ORLANDO – The phosphodiesterase type 5 inhibitor vardenafil significantly improved clinical symptoms and digital blood flow in patients with primary or secondary Raynaud syndrome in a randomized, placebo-controlled, double-blind crossover trial.
Thus, vardenafil (Levitra) appears to provide a novel, albeit off-label, therapeutic option in patients with this common, often disabling disorder for which treatment options have been limited, Dr. Evren Caglayan declared at the annual Scientific Sessions of the American Heart Association.
The study involved 53 patients with primary or secondary Raynaud syndrome who in double-blind fashion received vardenafil at 10 mg twice daily or placebo for 6 weeks. A subsequent weeklong washout period was followed crossover to 6 weeks in the other study arm.
Digital blood flow measured by laser Doppler flowmetry at room temperature after 6 weeks of continuous vardenafil therapy improved by a mean of 18.7%, compared to baseline but was unchanged during the control period, according to Dr. Caglayan of the University of Cologne (Germany).

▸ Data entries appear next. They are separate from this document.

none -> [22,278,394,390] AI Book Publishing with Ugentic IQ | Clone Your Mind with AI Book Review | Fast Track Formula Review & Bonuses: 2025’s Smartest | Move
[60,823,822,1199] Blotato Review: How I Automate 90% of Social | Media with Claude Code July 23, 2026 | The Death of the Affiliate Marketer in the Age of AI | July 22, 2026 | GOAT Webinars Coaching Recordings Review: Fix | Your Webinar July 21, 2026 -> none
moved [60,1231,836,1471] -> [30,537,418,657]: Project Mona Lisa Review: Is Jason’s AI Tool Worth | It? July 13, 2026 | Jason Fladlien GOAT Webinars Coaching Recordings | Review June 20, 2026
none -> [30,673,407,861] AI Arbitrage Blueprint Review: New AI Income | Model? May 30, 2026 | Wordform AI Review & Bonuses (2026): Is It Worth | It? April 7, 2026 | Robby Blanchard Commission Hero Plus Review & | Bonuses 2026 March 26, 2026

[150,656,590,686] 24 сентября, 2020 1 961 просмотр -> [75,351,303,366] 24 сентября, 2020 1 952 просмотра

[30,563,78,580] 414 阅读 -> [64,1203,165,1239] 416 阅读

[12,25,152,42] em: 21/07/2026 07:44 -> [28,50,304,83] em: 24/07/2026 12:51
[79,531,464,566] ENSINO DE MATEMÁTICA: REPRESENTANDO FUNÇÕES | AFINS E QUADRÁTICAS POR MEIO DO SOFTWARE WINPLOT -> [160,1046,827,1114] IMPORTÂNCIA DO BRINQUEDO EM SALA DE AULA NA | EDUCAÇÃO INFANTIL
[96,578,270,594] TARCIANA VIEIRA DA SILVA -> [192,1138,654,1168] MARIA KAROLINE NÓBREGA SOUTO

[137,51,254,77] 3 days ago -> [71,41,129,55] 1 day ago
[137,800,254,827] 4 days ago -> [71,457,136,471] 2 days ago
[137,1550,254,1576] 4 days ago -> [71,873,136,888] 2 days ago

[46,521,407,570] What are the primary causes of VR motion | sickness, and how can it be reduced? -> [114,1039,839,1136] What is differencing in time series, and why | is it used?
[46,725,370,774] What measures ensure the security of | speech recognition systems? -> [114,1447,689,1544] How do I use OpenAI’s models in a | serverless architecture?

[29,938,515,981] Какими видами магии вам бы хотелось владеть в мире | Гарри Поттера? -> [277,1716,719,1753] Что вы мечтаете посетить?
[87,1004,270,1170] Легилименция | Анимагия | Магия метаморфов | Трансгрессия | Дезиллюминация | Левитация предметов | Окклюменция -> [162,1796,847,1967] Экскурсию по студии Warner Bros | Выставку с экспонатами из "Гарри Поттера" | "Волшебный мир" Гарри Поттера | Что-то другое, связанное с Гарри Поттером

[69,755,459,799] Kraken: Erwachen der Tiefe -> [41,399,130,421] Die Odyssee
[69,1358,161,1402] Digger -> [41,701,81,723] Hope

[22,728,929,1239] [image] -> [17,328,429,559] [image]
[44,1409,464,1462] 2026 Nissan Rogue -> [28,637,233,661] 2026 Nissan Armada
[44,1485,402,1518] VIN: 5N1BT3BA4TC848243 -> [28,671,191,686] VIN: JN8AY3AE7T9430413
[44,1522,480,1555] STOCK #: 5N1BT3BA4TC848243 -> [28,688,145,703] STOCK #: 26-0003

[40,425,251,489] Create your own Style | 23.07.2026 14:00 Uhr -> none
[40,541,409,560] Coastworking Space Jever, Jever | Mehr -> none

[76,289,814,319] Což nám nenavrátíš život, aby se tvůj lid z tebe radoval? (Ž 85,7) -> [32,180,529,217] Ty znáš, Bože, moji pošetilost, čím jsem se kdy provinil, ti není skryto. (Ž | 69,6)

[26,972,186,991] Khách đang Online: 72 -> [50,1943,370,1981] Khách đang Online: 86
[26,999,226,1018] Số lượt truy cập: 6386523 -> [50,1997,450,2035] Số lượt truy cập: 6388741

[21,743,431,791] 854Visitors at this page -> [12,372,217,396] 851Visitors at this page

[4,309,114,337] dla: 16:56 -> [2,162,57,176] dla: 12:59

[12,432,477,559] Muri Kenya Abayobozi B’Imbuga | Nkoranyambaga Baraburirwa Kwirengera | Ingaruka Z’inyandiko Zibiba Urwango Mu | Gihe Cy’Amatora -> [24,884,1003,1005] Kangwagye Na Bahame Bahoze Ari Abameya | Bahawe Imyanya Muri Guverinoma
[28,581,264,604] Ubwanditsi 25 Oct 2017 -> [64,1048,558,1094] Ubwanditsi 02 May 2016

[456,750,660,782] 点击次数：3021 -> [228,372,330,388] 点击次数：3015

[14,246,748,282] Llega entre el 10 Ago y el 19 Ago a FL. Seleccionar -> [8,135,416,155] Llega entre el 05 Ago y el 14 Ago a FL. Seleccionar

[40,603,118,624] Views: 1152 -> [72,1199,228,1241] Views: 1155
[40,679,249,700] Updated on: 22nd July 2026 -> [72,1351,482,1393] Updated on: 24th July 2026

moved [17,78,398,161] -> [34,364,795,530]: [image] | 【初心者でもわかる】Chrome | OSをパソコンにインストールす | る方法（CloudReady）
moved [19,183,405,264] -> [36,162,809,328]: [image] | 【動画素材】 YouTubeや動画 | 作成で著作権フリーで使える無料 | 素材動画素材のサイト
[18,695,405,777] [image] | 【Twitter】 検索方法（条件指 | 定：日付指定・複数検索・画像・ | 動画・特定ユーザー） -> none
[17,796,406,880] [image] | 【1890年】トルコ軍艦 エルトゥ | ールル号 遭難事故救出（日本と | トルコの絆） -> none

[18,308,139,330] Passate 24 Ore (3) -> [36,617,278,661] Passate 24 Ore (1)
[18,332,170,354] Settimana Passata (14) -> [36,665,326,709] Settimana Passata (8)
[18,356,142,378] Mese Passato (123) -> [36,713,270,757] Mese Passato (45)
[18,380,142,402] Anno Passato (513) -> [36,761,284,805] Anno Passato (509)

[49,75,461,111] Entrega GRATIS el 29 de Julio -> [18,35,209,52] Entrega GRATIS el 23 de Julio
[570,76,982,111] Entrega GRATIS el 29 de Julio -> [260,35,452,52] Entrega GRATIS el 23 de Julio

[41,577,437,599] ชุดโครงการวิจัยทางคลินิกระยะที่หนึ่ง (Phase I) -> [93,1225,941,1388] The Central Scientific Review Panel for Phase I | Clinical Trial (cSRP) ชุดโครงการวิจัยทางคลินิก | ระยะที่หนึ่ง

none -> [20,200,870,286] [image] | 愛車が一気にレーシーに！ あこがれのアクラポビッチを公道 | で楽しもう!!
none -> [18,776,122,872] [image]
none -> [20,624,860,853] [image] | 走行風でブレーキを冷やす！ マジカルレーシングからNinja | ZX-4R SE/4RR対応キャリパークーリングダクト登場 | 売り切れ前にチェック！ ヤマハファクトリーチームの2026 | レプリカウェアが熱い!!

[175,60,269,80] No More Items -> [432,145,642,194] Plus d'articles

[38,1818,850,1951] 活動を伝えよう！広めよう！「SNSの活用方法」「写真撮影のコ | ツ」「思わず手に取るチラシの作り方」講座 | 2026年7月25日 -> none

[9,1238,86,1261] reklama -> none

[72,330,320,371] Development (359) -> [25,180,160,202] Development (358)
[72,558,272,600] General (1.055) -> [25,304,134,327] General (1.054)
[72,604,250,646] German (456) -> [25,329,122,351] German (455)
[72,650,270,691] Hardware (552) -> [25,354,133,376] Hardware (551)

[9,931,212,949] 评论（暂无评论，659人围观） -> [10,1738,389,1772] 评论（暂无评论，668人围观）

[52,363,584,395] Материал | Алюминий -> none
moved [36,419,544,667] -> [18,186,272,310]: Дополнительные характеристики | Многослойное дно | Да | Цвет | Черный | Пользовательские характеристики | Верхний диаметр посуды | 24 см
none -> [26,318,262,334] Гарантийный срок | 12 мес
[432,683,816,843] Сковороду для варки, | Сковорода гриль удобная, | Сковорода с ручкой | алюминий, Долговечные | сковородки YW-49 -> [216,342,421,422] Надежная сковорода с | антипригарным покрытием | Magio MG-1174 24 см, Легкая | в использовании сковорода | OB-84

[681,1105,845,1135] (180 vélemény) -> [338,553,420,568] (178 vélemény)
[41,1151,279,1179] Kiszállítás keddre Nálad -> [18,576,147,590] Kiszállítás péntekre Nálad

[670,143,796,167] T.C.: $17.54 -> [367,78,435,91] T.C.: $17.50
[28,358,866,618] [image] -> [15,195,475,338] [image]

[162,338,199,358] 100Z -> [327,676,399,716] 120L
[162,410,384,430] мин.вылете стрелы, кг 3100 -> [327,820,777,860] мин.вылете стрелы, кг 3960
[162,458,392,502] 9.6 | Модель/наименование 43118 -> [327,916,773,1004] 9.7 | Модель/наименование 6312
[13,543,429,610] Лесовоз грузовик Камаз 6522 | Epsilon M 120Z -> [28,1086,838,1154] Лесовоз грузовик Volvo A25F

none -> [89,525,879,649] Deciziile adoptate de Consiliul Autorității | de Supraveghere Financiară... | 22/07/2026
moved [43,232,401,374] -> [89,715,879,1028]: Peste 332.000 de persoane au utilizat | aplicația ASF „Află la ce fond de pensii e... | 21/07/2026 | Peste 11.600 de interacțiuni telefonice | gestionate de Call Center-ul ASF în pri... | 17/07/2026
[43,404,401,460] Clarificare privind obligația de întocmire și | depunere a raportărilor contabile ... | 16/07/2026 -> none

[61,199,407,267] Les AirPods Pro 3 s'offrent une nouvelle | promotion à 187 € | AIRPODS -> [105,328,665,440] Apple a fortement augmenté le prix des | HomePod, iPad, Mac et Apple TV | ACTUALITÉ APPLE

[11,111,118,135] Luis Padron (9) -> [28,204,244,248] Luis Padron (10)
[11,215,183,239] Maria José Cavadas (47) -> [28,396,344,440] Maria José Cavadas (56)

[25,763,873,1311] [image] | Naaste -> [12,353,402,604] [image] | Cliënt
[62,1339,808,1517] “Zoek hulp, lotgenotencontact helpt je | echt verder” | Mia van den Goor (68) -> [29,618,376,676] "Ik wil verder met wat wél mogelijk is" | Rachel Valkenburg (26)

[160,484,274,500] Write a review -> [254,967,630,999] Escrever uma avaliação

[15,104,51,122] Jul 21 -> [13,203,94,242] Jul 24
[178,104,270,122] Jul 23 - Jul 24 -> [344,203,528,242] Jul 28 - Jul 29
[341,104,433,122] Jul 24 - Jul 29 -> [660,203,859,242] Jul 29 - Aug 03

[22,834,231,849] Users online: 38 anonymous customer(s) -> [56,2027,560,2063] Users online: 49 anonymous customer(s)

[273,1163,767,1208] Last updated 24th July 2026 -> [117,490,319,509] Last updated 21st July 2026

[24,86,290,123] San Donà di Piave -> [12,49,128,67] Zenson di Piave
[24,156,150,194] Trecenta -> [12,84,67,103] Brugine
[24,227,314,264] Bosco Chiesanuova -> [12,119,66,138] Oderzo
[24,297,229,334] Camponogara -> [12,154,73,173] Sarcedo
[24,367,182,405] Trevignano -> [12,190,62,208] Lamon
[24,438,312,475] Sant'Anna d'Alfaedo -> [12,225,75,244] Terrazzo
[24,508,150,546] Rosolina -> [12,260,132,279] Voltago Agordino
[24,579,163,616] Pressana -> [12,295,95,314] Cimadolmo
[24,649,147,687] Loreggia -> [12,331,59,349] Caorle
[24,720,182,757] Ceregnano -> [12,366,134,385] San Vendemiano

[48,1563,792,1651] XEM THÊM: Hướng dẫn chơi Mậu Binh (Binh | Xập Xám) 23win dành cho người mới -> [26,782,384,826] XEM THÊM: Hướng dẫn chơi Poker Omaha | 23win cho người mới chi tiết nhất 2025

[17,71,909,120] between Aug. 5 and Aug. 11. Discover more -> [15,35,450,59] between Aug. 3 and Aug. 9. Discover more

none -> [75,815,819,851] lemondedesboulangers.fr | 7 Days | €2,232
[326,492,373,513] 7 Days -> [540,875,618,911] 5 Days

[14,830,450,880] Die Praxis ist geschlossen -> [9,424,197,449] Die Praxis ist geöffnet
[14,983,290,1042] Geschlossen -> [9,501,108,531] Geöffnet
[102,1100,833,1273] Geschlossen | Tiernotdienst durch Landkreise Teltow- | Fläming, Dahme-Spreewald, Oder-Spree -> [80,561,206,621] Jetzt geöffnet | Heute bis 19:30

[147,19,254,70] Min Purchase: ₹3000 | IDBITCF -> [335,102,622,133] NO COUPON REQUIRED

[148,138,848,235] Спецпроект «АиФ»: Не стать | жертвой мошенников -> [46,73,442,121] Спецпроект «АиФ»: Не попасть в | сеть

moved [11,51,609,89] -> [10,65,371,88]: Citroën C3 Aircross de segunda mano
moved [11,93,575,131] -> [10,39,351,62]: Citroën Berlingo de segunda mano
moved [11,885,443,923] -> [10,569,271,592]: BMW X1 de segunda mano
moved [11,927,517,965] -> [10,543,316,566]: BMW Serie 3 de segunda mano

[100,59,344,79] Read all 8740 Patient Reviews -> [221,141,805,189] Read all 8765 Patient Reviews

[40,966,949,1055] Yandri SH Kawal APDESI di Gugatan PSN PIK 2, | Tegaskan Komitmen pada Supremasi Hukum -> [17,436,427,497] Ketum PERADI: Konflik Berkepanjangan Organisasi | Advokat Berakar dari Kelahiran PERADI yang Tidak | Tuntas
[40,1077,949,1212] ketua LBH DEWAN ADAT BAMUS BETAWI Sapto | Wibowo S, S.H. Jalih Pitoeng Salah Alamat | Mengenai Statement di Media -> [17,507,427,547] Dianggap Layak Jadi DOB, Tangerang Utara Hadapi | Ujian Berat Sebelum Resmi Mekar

A standardized patient questionnaire administered daily was used to assess clinical symptoms. The results were summarized as the Raynaud Condition Score. During vardenafil therapy the score declined from a baseline mean of 4.3 to 3.0 (P less than .01), mainly reflecting fewer Raynaud attacks and shorter cumulative duration of attacks.
No treatment-related adverse events occurred.
These randomized trial results confirm the favorable findings of an earlier open-label 40-patient study conducted by Dr. Caglayan and coworkers (Arch. Intern. Med. 2006;166:231-3).
The therapeutic rationale for using vardenafil in patients with Raynaud syndrome lies in the broad observation that PDE5 inhibitors exert vasodilatory properties, particularly in diseased tissue.
Dr. Caglayan declared having no financial conflicts with regard to this study, which was funded by Bayer.